Turkey 2010 is funny because I think that was one of their first bad moments as teammates, right? And I love that RBR made them take that couples therapy, "us in our get-along shirt", picture. That's what I mean by going through the same experiences, like yeah they were probably pissed at each other but were also probably bonding over the hilarity/awkwardness of RBR making them do damage control.
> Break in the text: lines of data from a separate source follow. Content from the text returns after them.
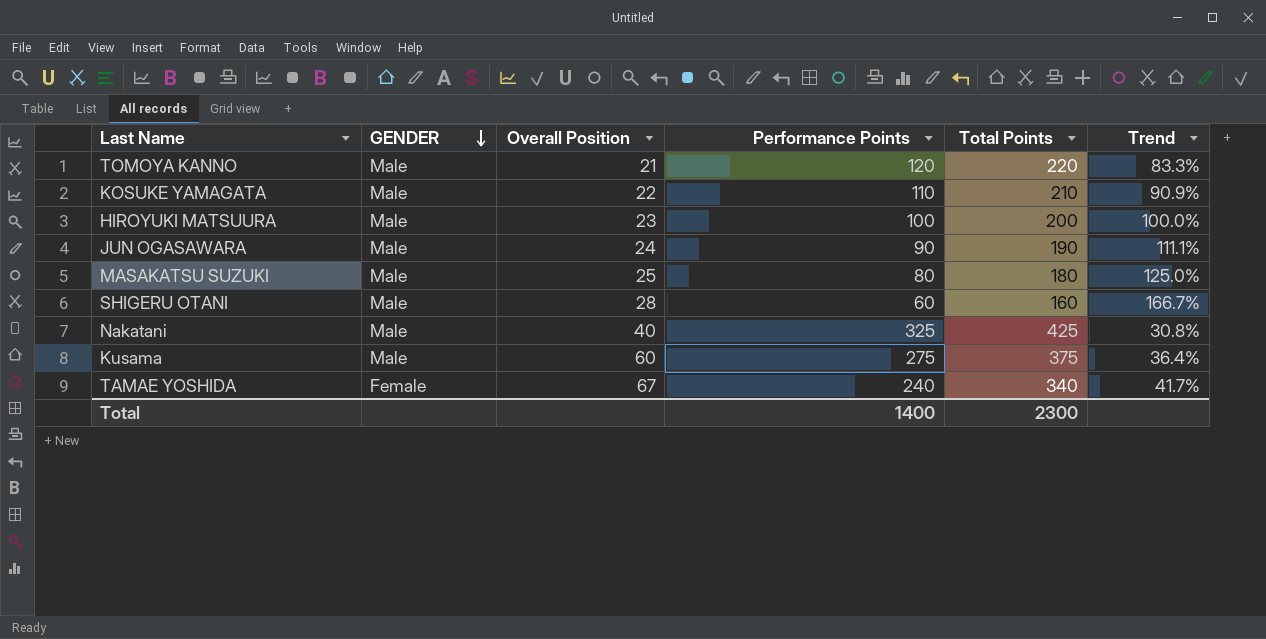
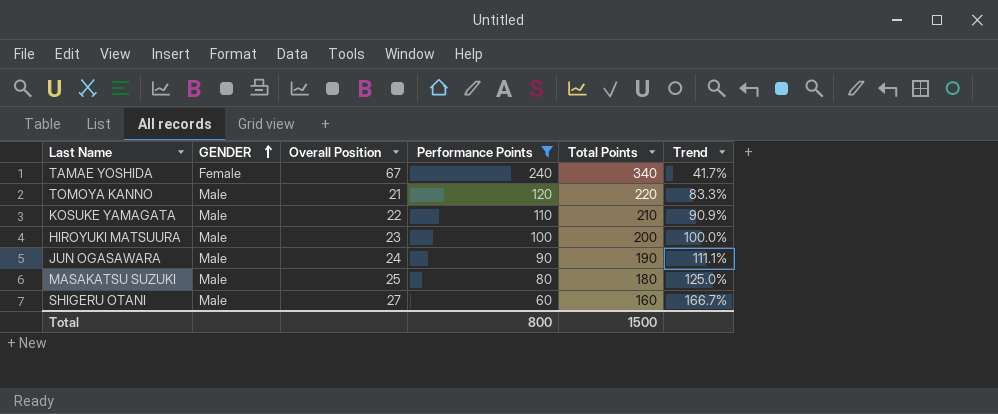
filter: none -> Performance Points <= 240
row order: GENDER descending -> GENDER ascending
SHIGERU OTANI | Overall Position: 28 -> 27
Total | Performance Points: 1400 -> 800
Total | Total Points: 2300 -> 1500

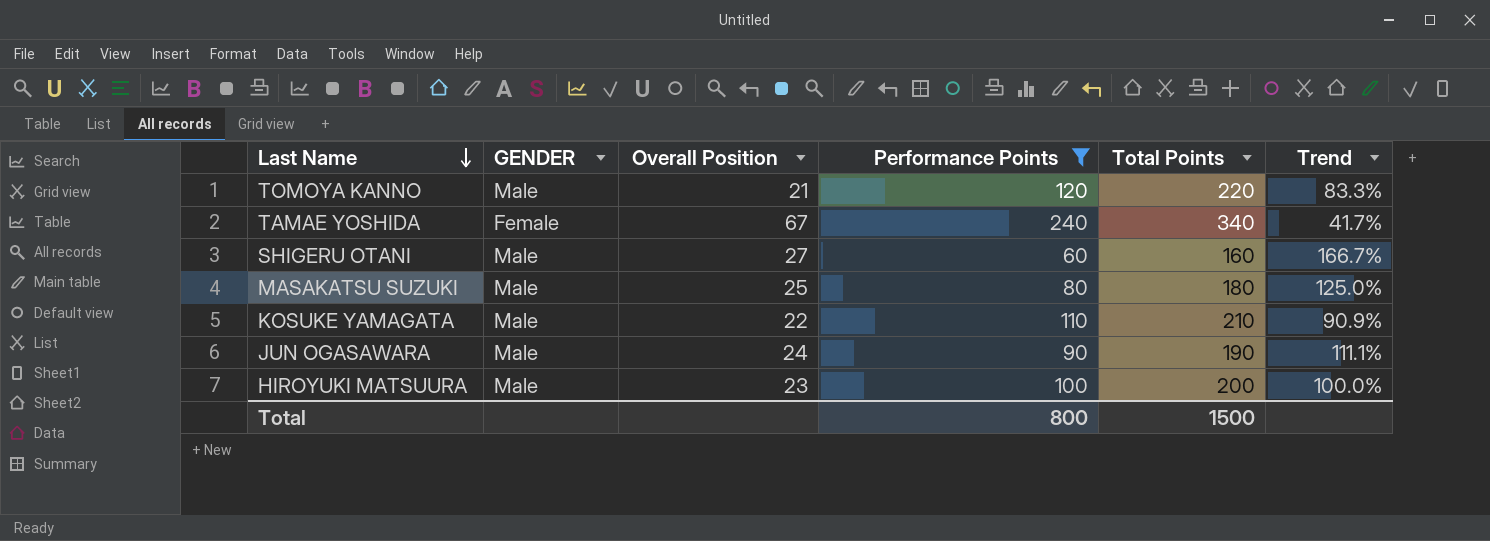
row order: GENDER ascending -> Last Name descending

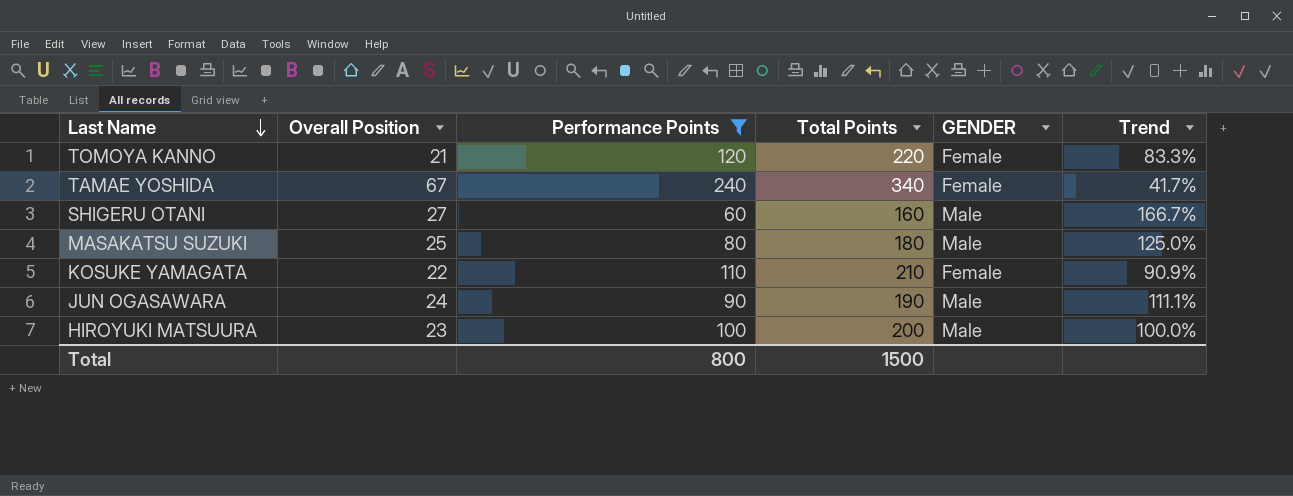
column GENDER | position: 2 -> 5
TOMOYA KANNO | GENDER: Male -> Female
KOSUKE YAMAGATA | GENDER: Male -> Female

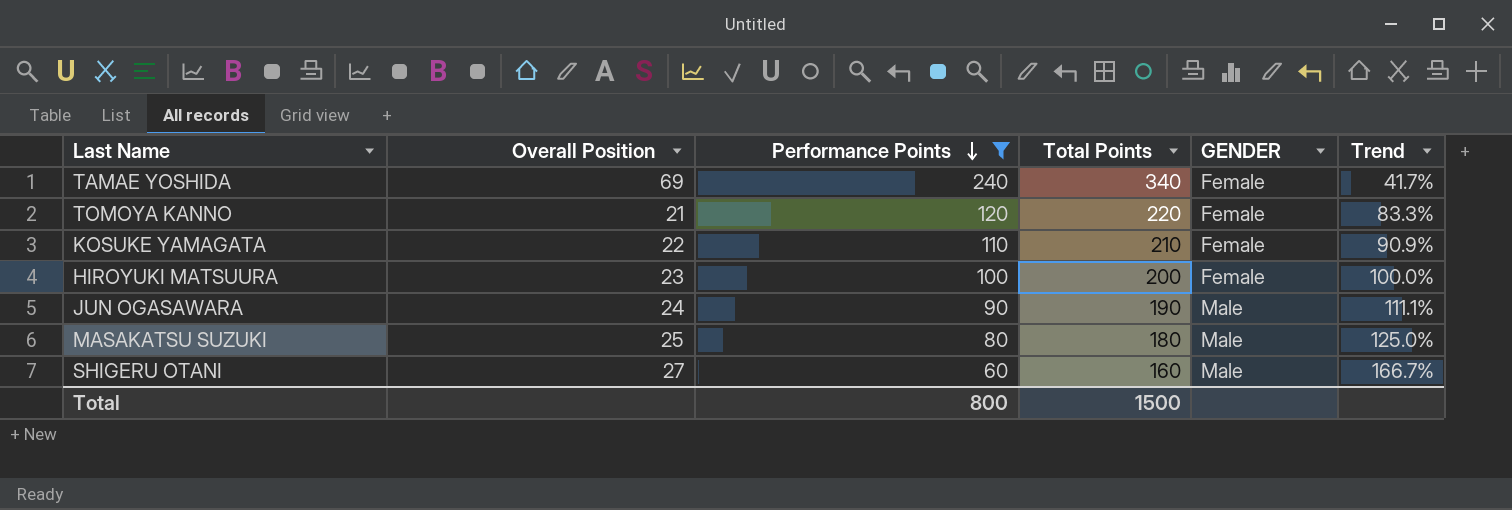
row order: Last Name descending -> Performance Points descending
TAMAE YOSHIDA | Overall Position: 67 -> 69
HIROYUKI MATSUURA | GENDER: Male -> Female

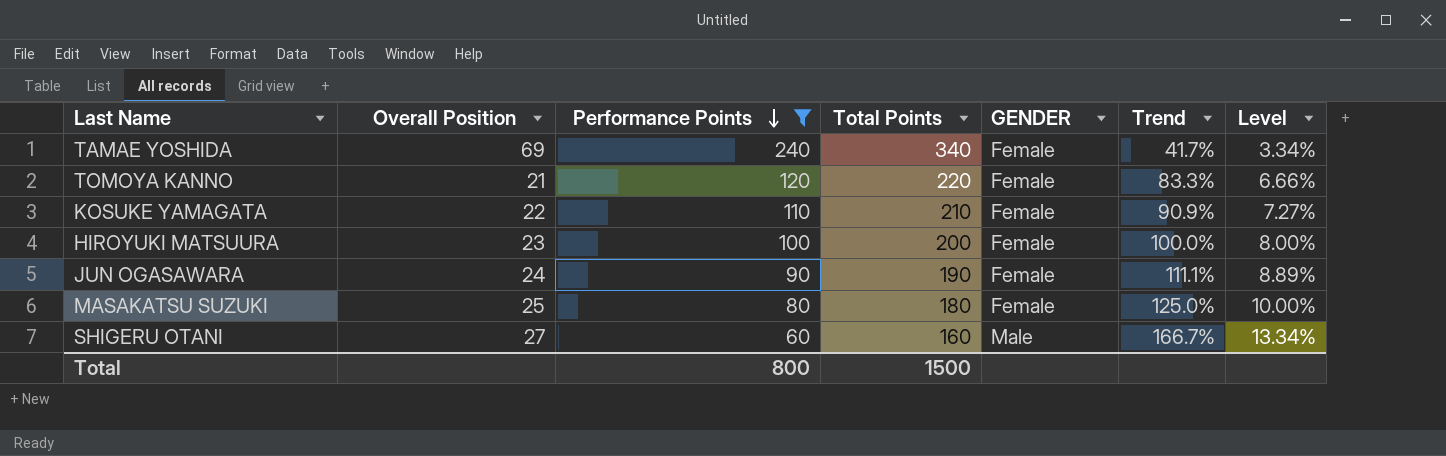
column Level | formula: none -> [Trend] * 0.08
JUN OGASAWARA | GENDER: Male -> Female
MASAKATSU SUZUKI | GENDER: Male -> Female

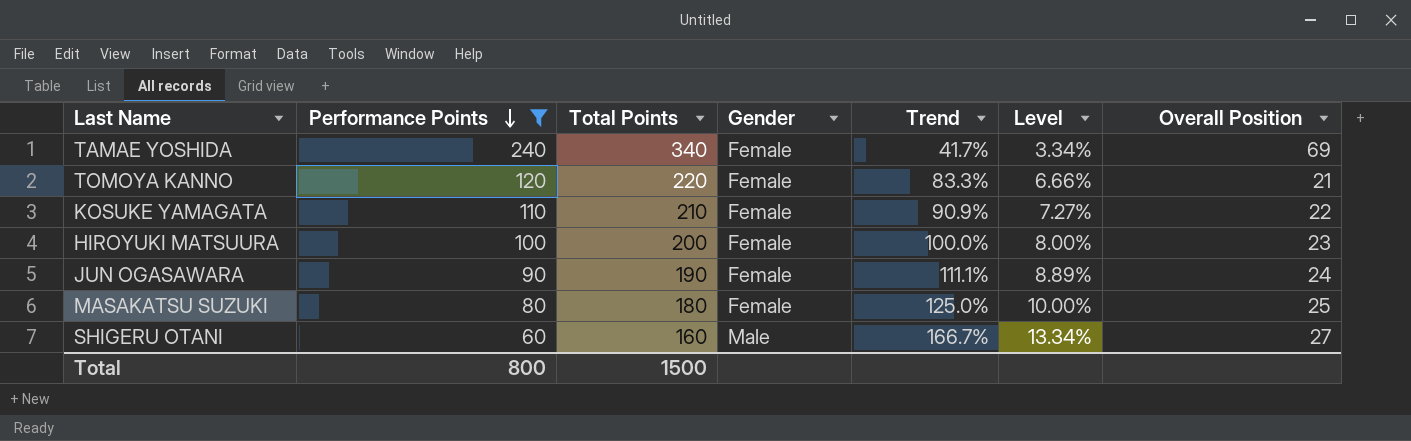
column name: GENDER -> Gender
column Overall Position | position: 2 -> 7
I just think it's probably difficult to stay upset with someone consistently when you're constantly working with them, and you've also experienced the highest highs and lowest lows with each other. I think I referenced this in my Martian champagne pics post but it's kinda funny when you look through all of those shared podiums that Mark always seemed to be way more willing to spray Seb and smile at him when Mark was the one who won(Literally 3/4 of the pics from that post when they were both at RBR were from Mark's wins.) Like it was such a "I can't stay mad at you 🤭" relationship with them. Like with Mark in particular, it feels like whenever he got a better result, he was mostly like "I shall forgive your transgressions." But then 2013 was kind of the last straw for him, with Multi-21, and especially since he really was getting crushed by Seb and not even getting any wins like in the prev years. But then, by removing himself from it all when retiring, he was able to take a step back and see what it was like to not be in constant, direct competition anymore.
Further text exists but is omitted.